More than half of new employees recruited in local labor markets do not have the requisite job skills. Only 40 percent have the right skill sets. The Indian executives surveyed believe that much of the nation’s current higher education system fails to meet the needs of students, industry and society, states an IBM study.
A majority of Indian executives surveyed in the study said that the quality and quantity of skills in the Indian workforce are at least comparable to those of other countries, and many reported them to be superior, it said.
The IBM study, ‘Upskilling India’ derives insights from a survey of academics, corporate-recruiters, and emerging education leaders in India. The study also analyzed results of recent surveys of startup entrepreneurs, venture capitalists and corporate executives.
The Indian executives surveyed highlighted that improved access to higher-quality skills will boost productivity and efficiency throughout the economy. The required skills, however, are changing as rapidly as industries and the economy itself. New digital technologies are disrupting the business landscape which are largely impacting how industries are structured and economic activity occurs. Traditional value chains are becoming increasingly fragmented, and new types of business ecosystems are rapidly forming and evolving.
“Skill is emerging as the new currency across businesses globally and in India. Today’s rapidly evolving economic environment makes up-skilling an imperative across job profiles and sectors. India is caught by both a skill gap and a higher education sector struggling to keep up. That is why, it is critical to take proactive measures to transform the higher education system to create a new model that better aligns with industry imperatives,” said DP Singh, Vice President and Head - HR, IBM India/ South Asia.
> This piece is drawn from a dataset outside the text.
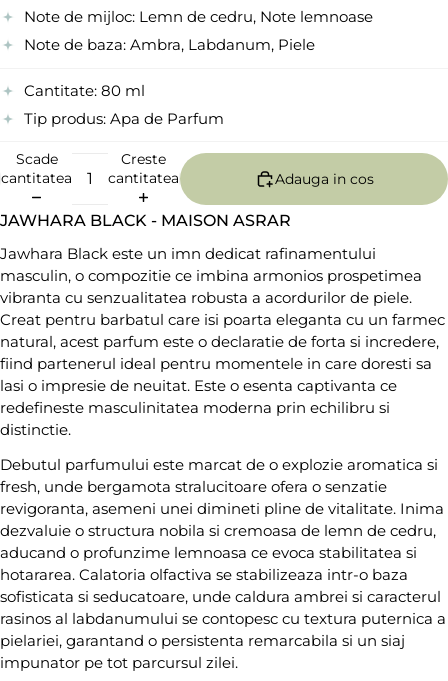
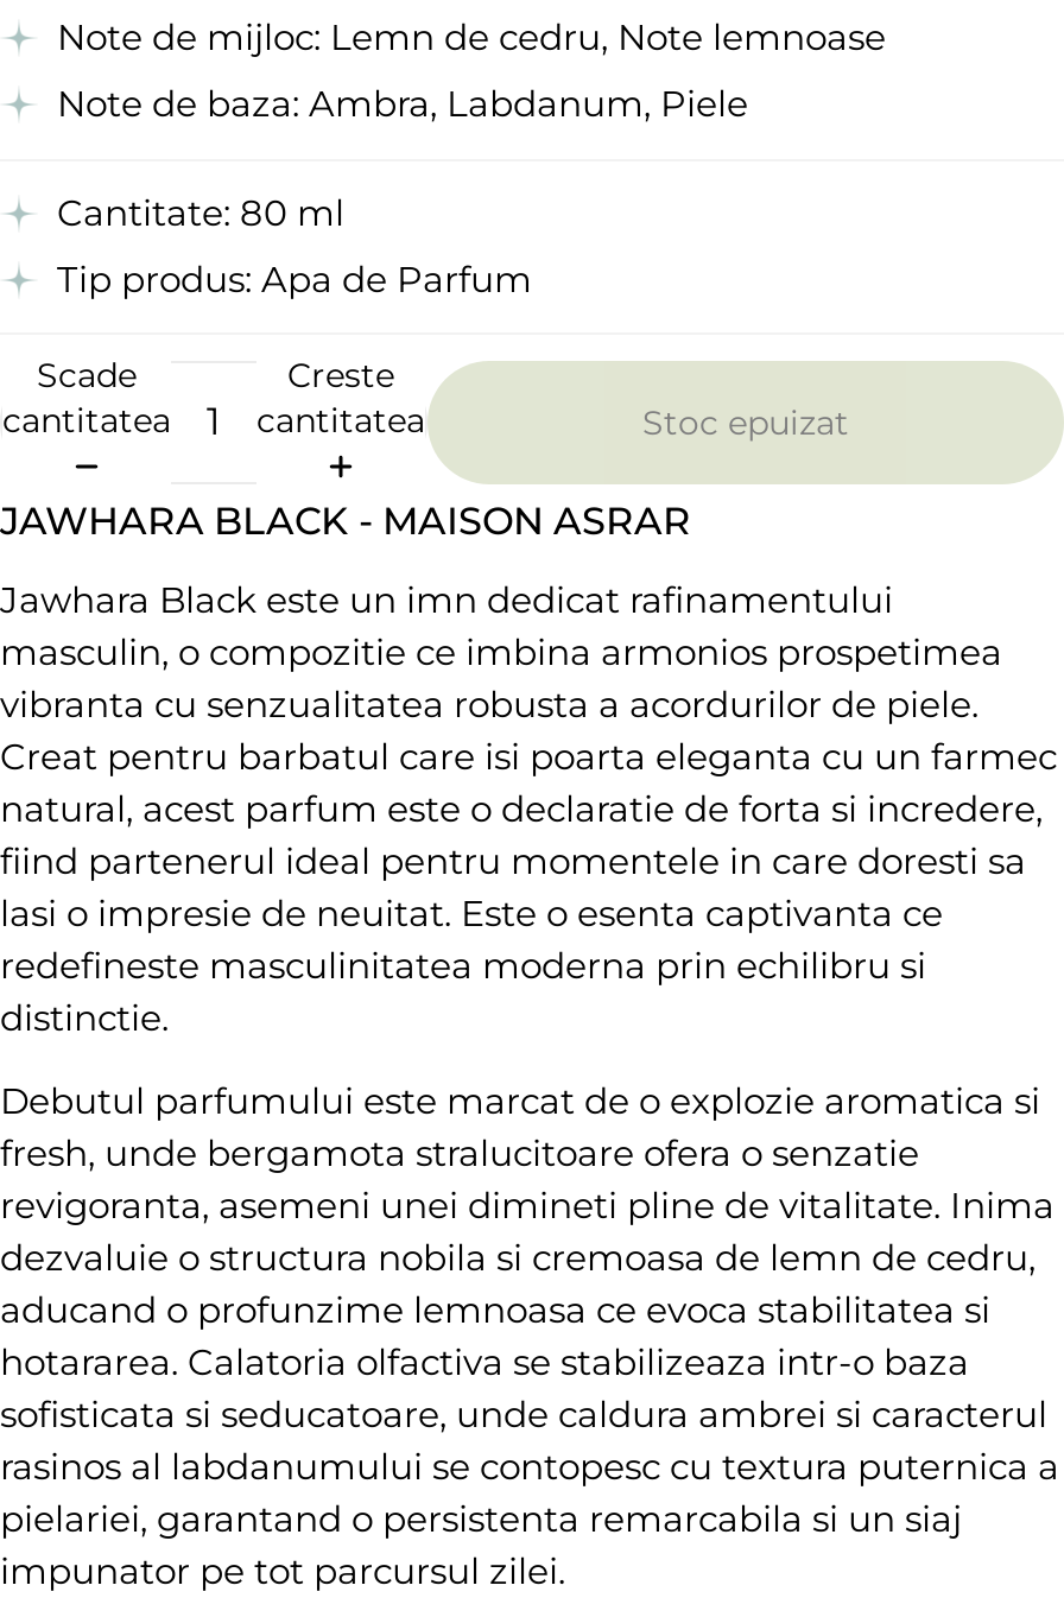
[274,170,374,188] Adauga in cos -> [642,401,849,444] Stoc epuizat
Nearly, 61 percent of India’s surveyed educators indicate that the higher education system is unable to respond to changing societal needs. New technologies, ever- changing skills requirements and outdated curricula are challenging India’s higher education system in its efforts to equip graduates with job-ready skills.
Between 2010 and 2030, India’s working population is expected to expand from 750 million to almost one billion. Without adequate education and training, such population growth poses increased risk of the emergence of a growing class of the under or unemployed who are unable to achieve the Indian middleclass dream. In an effort to align India’s educational activities with industry imperatives and demands, the study recommends a transformation of higher education system.